Literal Characters & Special Characters

Match exact characters and escape special ones.

Beginnerbasicsliteralsescaping
# Literal match - matches exact text
/hello/          → Matches "hello"
/cat/            → Matches "cat"

# Special characters (need escaping with \)
. ^ $ * + ? { } [ ] \ | ( )

# Escape special characters
/\./            → Matches literal dot "."
/\*/            → Matches literal asterisk "*"
/\$/            → Matches literal dollar "$"
/\[\]/         → Matches literal brackets "[]"

# Examples:
/example\.com/  → Matches "example.com"
/price\$10/     → Matches "price$10"
/\(123\)/      → Matches "(123)"

# Case sensitivity
/hello/          → Matches "hello" (case-sensitive)
/hello/i         → Matches "hello", "Hello", "HELLO" (case-insensitive)

Character Classes

Match any character from a set of characters.

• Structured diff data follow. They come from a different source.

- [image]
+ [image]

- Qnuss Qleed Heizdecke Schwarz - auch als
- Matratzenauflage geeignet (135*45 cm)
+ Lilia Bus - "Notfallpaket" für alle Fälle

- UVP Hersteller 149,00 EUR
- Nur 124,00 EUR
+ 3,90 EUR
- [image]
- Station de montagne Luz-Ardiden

Beginnercharacter-classesbasicspatterns
# Basic character classes
[abc]           → Matches "a", "b", or "c"
[a-z]           → Matches any lowercase letter
[A-Z]           → Matches any uppercase letter
[0-9]           → Matches any digit
[a-zA-Z]        → Matches any letter
[a-zA-Z0-9]     → Matches any letter or digit

# Negated character class
[^abc]          → Matches anything EXCEPT "a", "b", or "c"
[^0-9]          → Matches anything EXCEPT digits

# Predefined character classes
.               → Matches any character except newline
\d              → Matches any digit [0-9]
\D              → Matches any non-digit [^0-9]
\w              → Matches word character [a-zA-Z0-9_]
\W              → Matches non-word character [^a-zA-Z0-9_]
\s              → Matches whitespace (space, tab, newline)
\S              → Matches non-whitespace

# Examples:
/[aeiou]/       → Matches any vowel
/[^aeiou]/      → Matches any consonant
/\d{3}/         → Matches exactly 3 digits like "123"
/\w+/           → Matches one or more word characters

Quantifiers

Specify how many times a pattern should match.

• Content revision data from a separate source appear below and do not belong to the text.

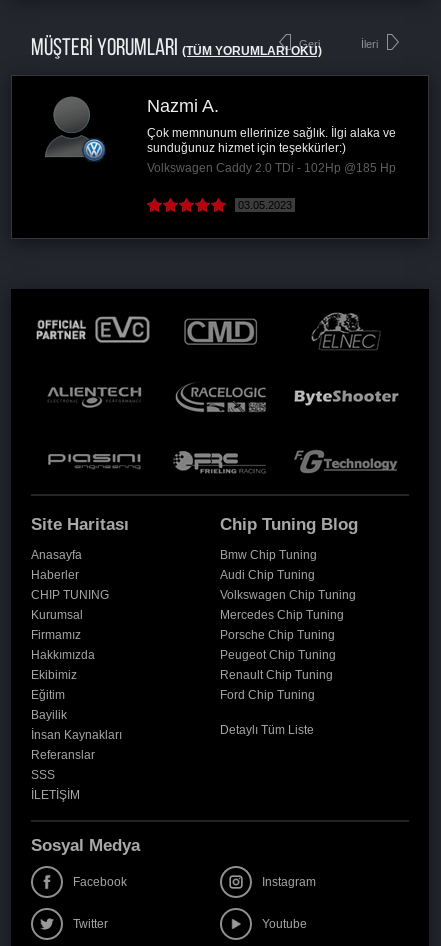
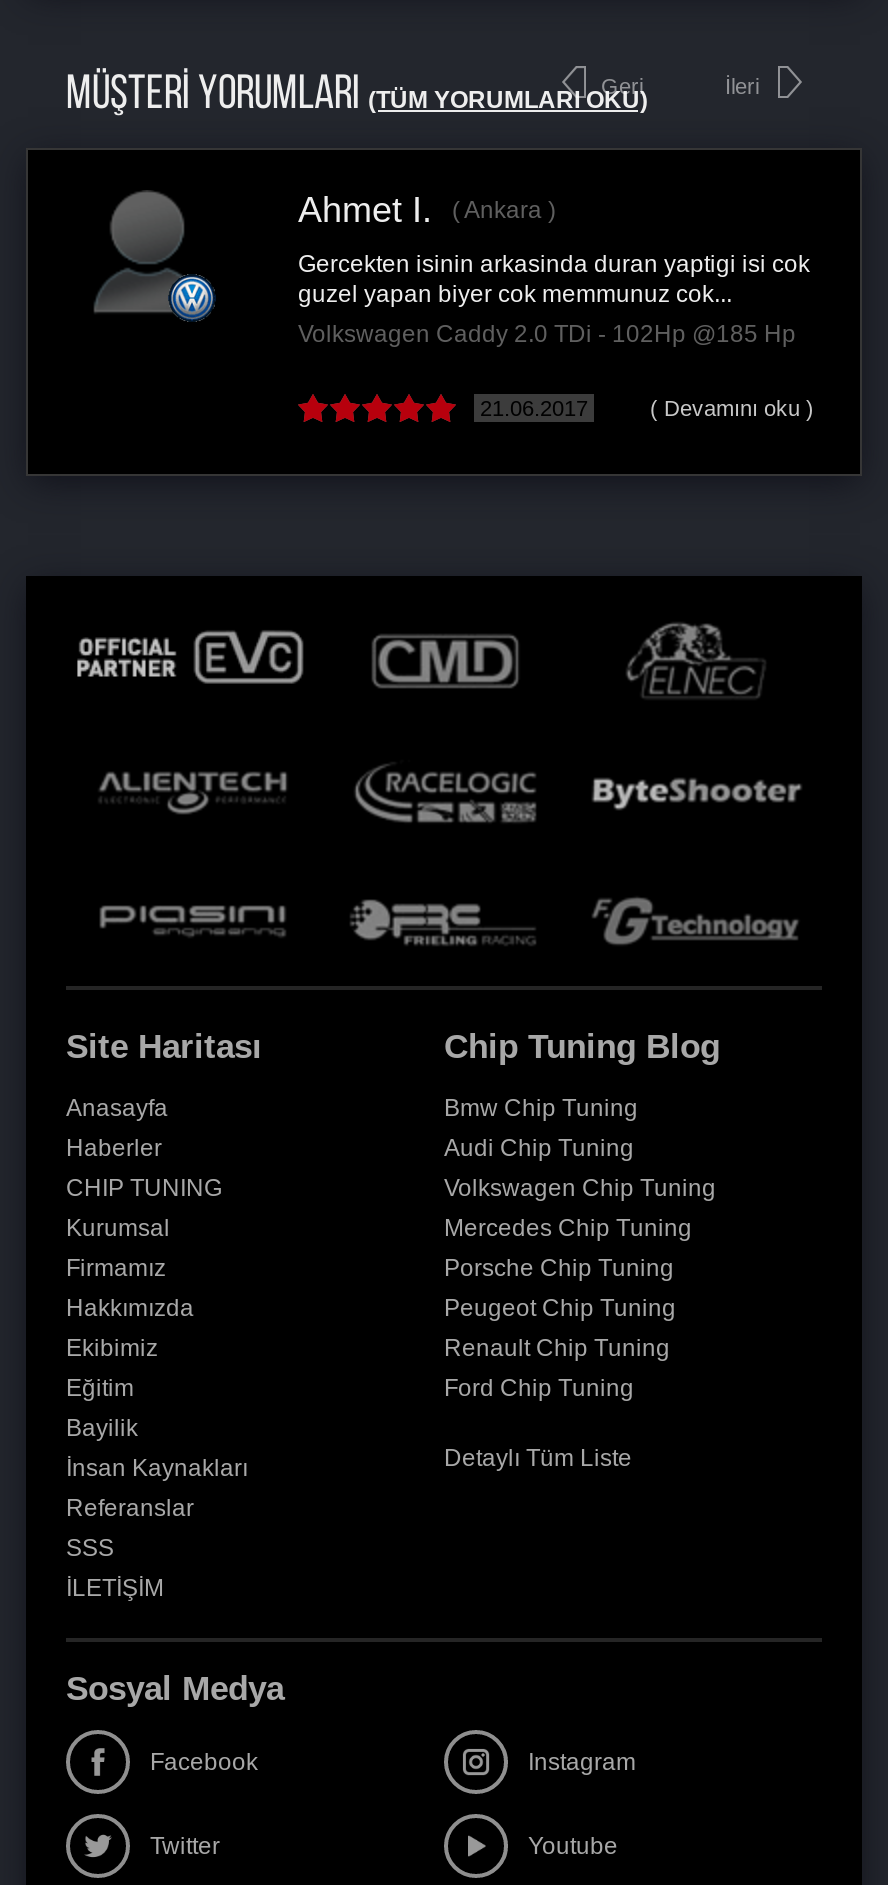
- Nazmi A.
+ Ahmet I.
+ Ankara

- Çok memnunum ellerinize sağlık. İlgi alaka ve
- sunduğunuz hizmet için teşekkürler:)
+ Gercekten isinin arkasinda duran yaptigi isi cok
+ guzel yapan biyer cok memmunuz cok...

- 03.05.2023
+ 21.06.2017
+ ( Devamını oku )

Intermediatequantifiersrepetitiongreedy-lazy
# Basic quantifiers
*               → 0 or more times
+               → 1 or more times
?               → 0 or 1 time (optional)
{n}             → Exactly n times
{n,}            → n or more times
{n,m}           → Between n and m times

# Examples:
/a*/            → "", "a", "aa", "aaa" (0 or more)
/a+/            → "a", "aa", "aaa" (1 or more)
/a?/            → "", "a" (optional)
/a{3}/          → "aaa" (exactly 3)
/a{2,}/         → "aa", "aaa", "aaaa" (2 or more)
/a{2,4}/        → "aa", "aaa", "aaaa" (2 to 4)

# Real-world examples:
/\d{3}-\d{3}-\d{4}/     → Phone: "555-123-4567"
/\w+@\w+\.\w+/          → Email: "user@domain.com"
/https?:\/\//             → "http://" or "https://"
/colou?r/                 → "color" or "colour"

# Greedy vs Lazy
/a.*b/          → Greedy: matches longest possible (default)
/a.*?b/         → Lazy: matches shortest possible
/<.*>/          → "<div>text</div>" matches entire string
/<.*?>/         → "<div>text</div>" matches "<div>" only

Anchors & Boundaries

Match positions rather than characters

Position Anchors

Match at specific positions in the string.

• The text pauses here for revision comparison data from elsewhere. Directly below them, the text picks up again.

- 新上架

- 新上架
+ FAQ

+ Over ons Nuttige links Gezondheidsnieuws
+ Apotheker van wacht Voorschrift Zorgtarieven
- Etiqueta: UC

Intermediateanchorsboundariesposition
# Start and end anchors
^               → Start of string/line
$               → End of string/line

# Examples:
/^hello/        → Matches "hello" only at start
/world$/        → Matches "world" only at end
/^hello$/       → Matches exactly "hello" (whole string)
/^\d+$/         → Matches string containing only digits

# Multiline mode
/^hello/m       → Matches "hello" at start of ANY line
/world$/m       → Matches "world" at end of ANY line

# Word boundaries
\b              → Word boundary
\B              → Non-word boundary

# Examples:
/\bcat\b/       → Matches "cat" in "the cat sat"
                  → Does NOT match "cat" in "catfish" or "tomcat"
/\Bcat\B/       → Matches "cat" in "location"
                  → Does NOT match standalone "cat"

# Real-world examples:
/^[A-Z]/        → Starts with capital letter
/!$/            → Ends with exclamation mark
/^\s*$/         → Empty line or whitespace only
/\b\d{3}\b/    → 3-digit number as whole word

Groups & Capturing

Group patterns and capture matched text

Capturing Groups

Capture parts of a match for later use.

Intermediategroupscapturingbackreferences
# Basic capturing group
(pattern)       → Captures matched text

# Examples:
/(\d{3})-(\d{3})-(\d{4})/
                → Captures phone parts: "555-123-4567"
                  Group 1: "555"
                  Group 2: "123"
                  Group 3: "4567"

/([a-z]+)@([a-z]+)\.([a-z]+)/
                → Captures email parts: "user@example.com"
                  Group 1: "user"
                  Group 2: "example"
                  Group 3: "com"

# JavaScript usage:
const regex = /(\d{4})-(\d{2})-(\d{2})/;
const match = "2024-01-15".match(regex);
// match[0]: "2024-01-15" (full match)
// match[1]: "2024" (year)
// match[2]: "01" (month)
// match[3]: "15" (day)

# Named capturing groups (more readable)
/(?<year>\d{4})-(?<month>\d{2})-(?<day>\d{2})/

const match = "2024-01-15".match(regex);
// match.groups.year: "2024"
// match.groups.month: "01"
// match.groups.day: "15"

# Backreferences (reference captured groups)
/(\w+)\s+\1/   → Matches repeated words: "hello hello"
/<(\w+)>.*?<\/\1>/ → Matches HTML tags: "<div></div>"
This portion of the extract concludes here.